Navigation Bar

 

Using Sun Grid Engine (SGE) on the CGL Socrates Cluster

Sun Grid Engine (SGE) is an open source batch queueing system. SGE enables both the users and the computational cluster to get the most out of available resources. Users can treat the collection of compute nodes like a single system, and submit jobs from any of the nodes. SGE will automatically run jobs on less loaded nodes, regardless of which node the jobs were submitted on; SGE will also queue jobs for later execution to avoid overloading available resources and causing the entire system to operate poorly for everyone.

From the user perspective, there are two major components to a batch queue: the node hardware and the job execution queues. The hardware determines the available computational capacity. The queues define the system job-execution policy, e.g., how many jobs can run simultaneously and how much CPU time a job can consume. Typically there are multiple queues, each defining a different policy, and users can choose which queue to use for a particular job.

CGL Socrates Cluster Hardware

The CGL socrates cluster consists of five nodes: guanine, adenine, cytosine, thymine and uracil. Guanine is an Alpha GS1280 node with 32 faster CPUs and 64GB of memory; the other four are Alpha ES45 nodes with four CPUs and 16GB of memory. Guanine serves as the interactive node, which executes interactive commands from logged-in users. All five nodes are available for executing long-running jobs.

SGE Batch Queues

For the CGL socrates cluster, we have created a single queue for running jobs. There are no time or memory limits imposed by SGE for jobs in this queue. There is also no user-specific limits on the number of jobs, either active or submitted. However, we expect users to demonstrate discretion when using SGE. Running a few active jobs at once when usage is light is probably fine; submitting 50 jobs at once and locking out other users will result in queue reconfiguration, such as defining per-user limits.

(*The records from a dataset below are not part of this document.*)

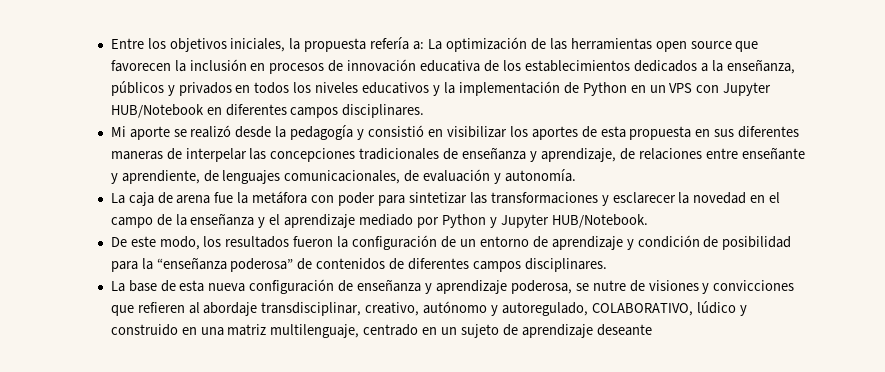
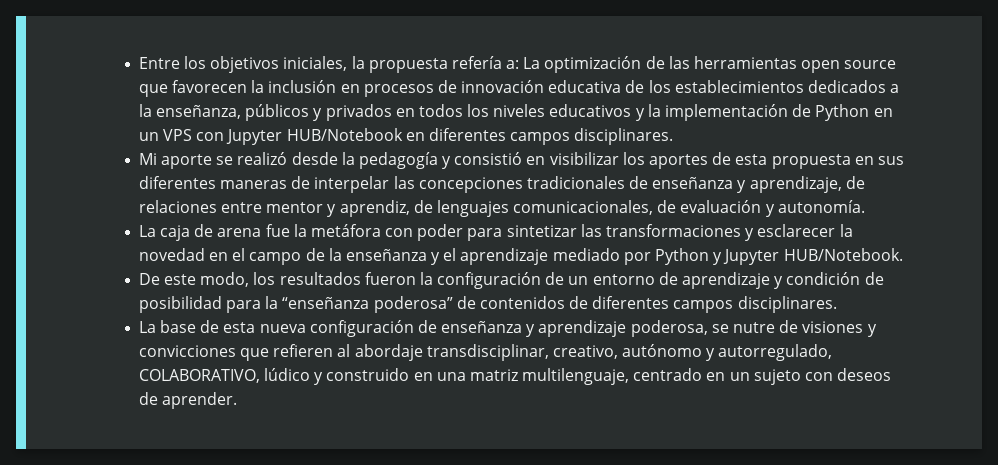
[741,147,805,160] [110,170,200,184] enseñante y aprendiente, -> [266,200,410,217] mentor y aprendiz,
[502,302,589,316] autoregulado, -> [718,344,833,361] autorregulado,
[502,324,652,338] de aprendizaje deseante -> [804,368,892,381] [138,392,237,409] con deseos de aprender.

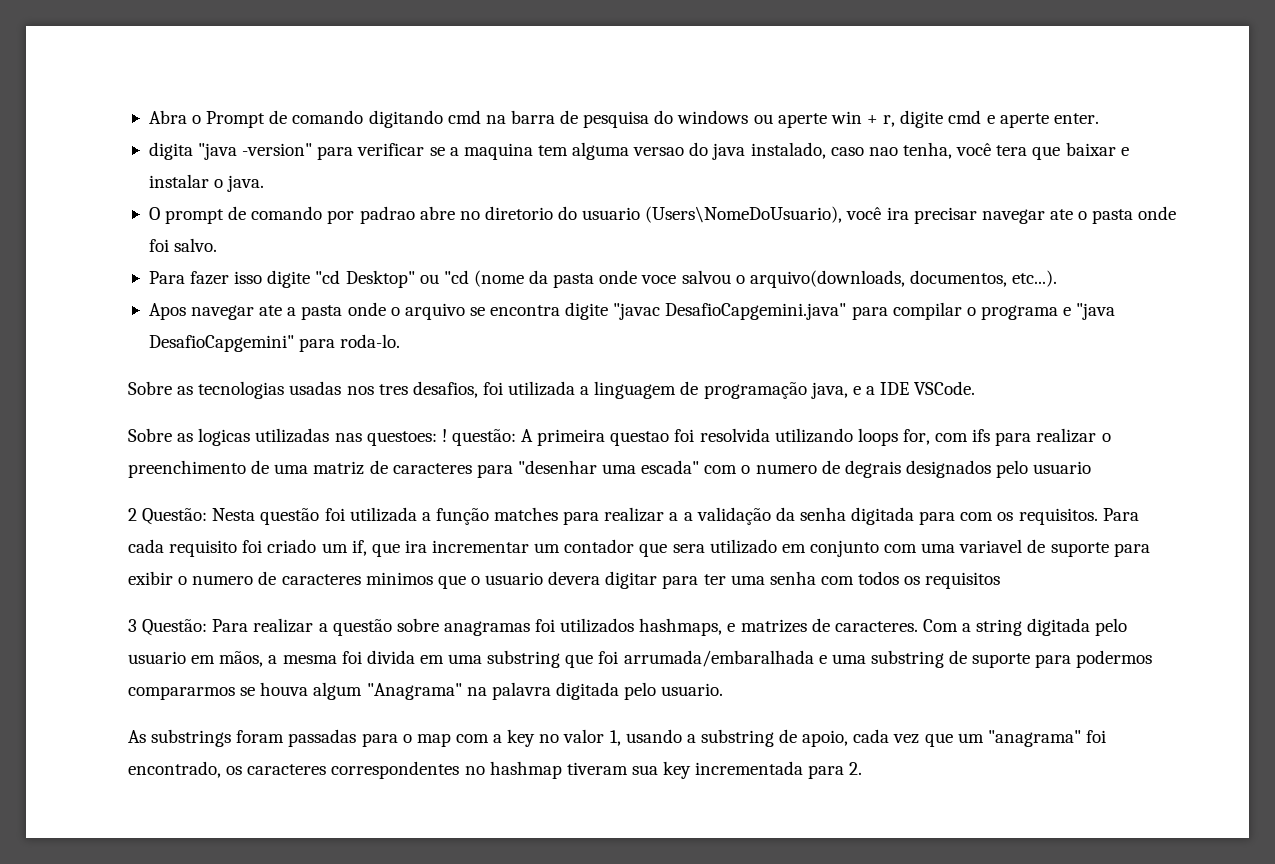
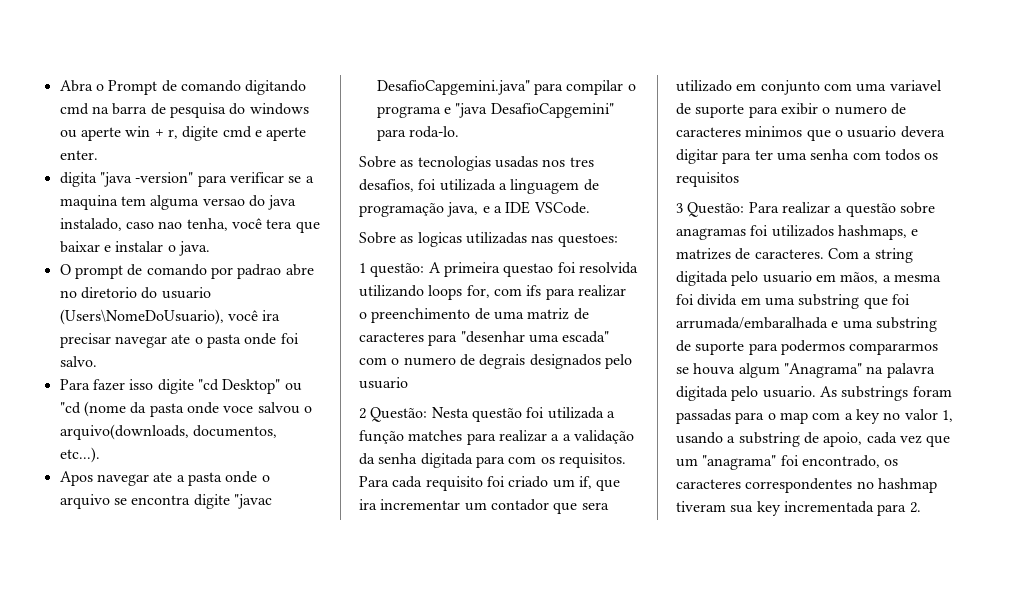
[441,429,447,442] ! -> [359,263,366,273] // 1
(724, 689) // -> (816, 392) none

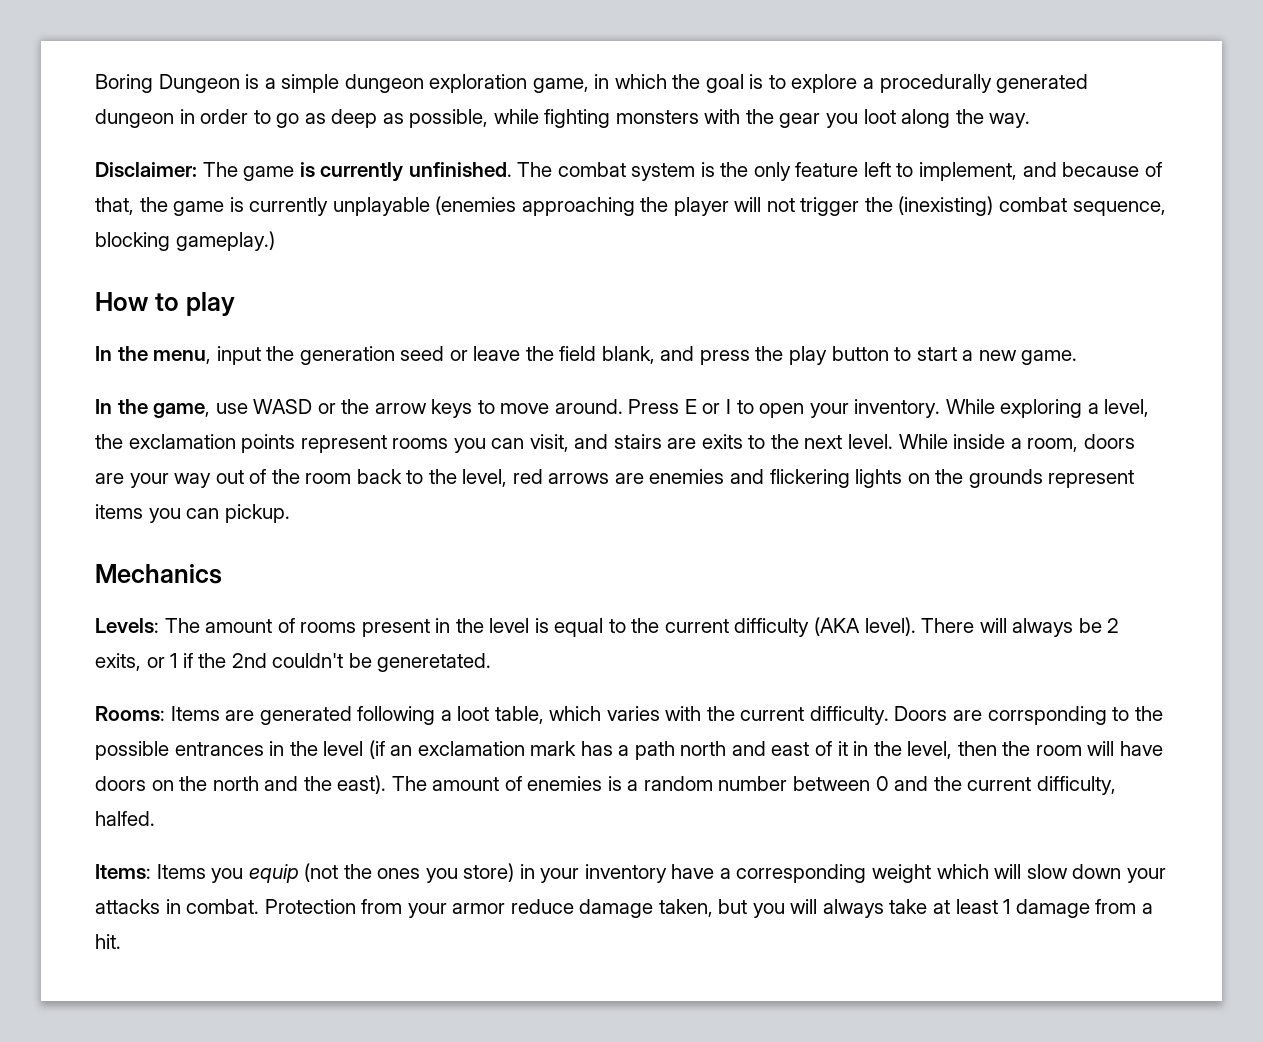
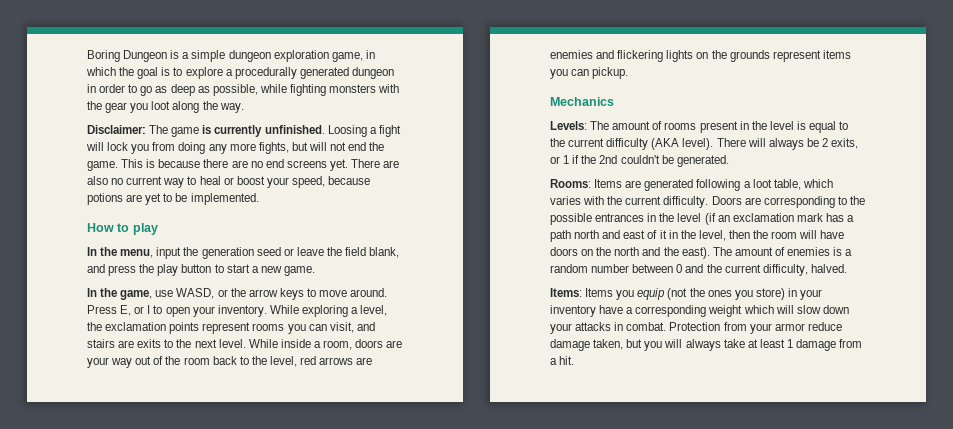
[517,162,1162,181] [95,196,1166,216] [95,231,275,251] The combat system is the only feature left to implement, and because of that, the game is currently unplayable (enemies approaching the player will not trigger the (inexisting) combat sequence, blocking gameplay.) -> [327,125,401,137] [86,142,385,154] [87,159,400,171] [87,176,371,188] [87,193,259,205] Loosing a fight will lock you from doing any more fights, but will not end the game. This is because there are no end screens yet. There are also no current way to heal or boost your speed, because potions are yet to be implemented.
[253,399,313,414] WASD -> [176,288,215,299] WASD,
[684,399,697,414] E -> [120,305,132,316] E,
[377,653,492,672] generetated. -> [676,155,729,167] generated.
[987,706,1107,725] corrsponding -> [763,196,835,208] corresponding
[95,811,155,826] halfed. -> [810,264,847,273] halved.

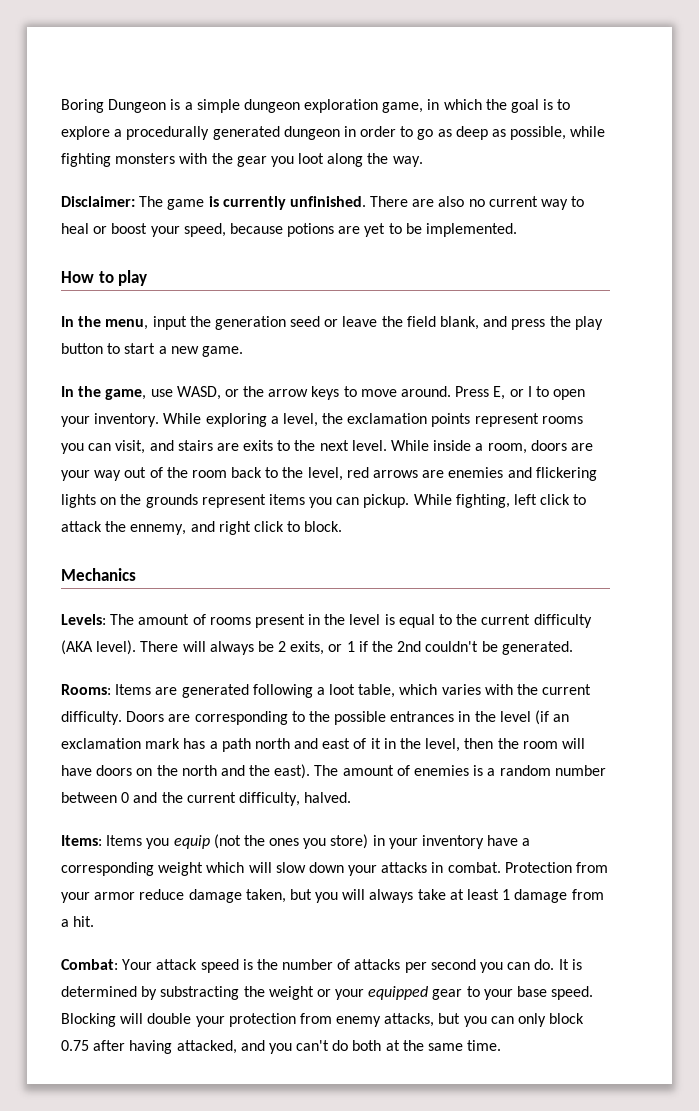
[327,125,401,137] [86,142,385,154] [87,159,348,171] Loosing a fight will lock you from doing any more fights, but will not end the game. This is because there are no end screens yet. -> (366, 201) none
(629, 73) none -> [413,494,587,508] [61,521,343,535] While fighting, left click to attack the ennemy, and right click to block.
(575, 360) none -> [61,959,582,973] [61,986,594,1000] [61,1013,585,1027] [61,1040,502,1054] // Combat: Your attack speed is the number of attacks per second you can do. It is determined by substracting the weight or your equipped gear to your base speed. Blocking will double your protection from enemy attacks, but you can only block 0.75 after having attacked, and you can't do both at the same time.

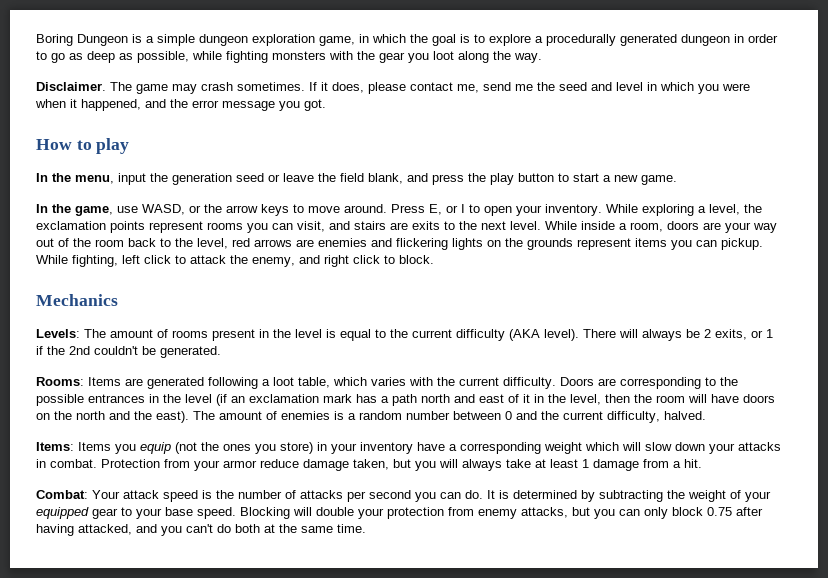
[61,196,135,207] Disclaimer: -> [36,82,106,91] Disclaimer.
[208,196,585,210] [61,223,518,237] is currently unfinished. There are also no current way to heal or boost your speed, because potions are yet to be implemented. -> [172,82,750,94] [35,99,326,111] may crash sometimes. If it does, please contact me, send me the seed and level in which you were when it happened, and the error message you got.
[130,524,187,535] ennemy, -> [252,257,295,267] enemy,
[160,986,240,1000] substracting -> [599,490,663,502] subtracting
[316,989,331,997] or -> [730,490,741,499] of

Setting up the SGE Environment

Before submitting a job, you must set up the proper SGE environment. SGE provides a script for setting up the proper environment for submitting jobs. The command to invoke the script depends on the type of shell you are using. To check which shell you are using, give the command
> echo $SHELL
If the output ends in "sh", "ksh" or "bash", you are using a Bourne-shell compatible shell; if it ends in "csh" or "tcsh", you are using C-shell compatible shell. (For the remainder of the document, "Bourne shell" refers to any of the Bourne-shell compatible shells, and "C shell" refers to any of the C-shell compatible shells.)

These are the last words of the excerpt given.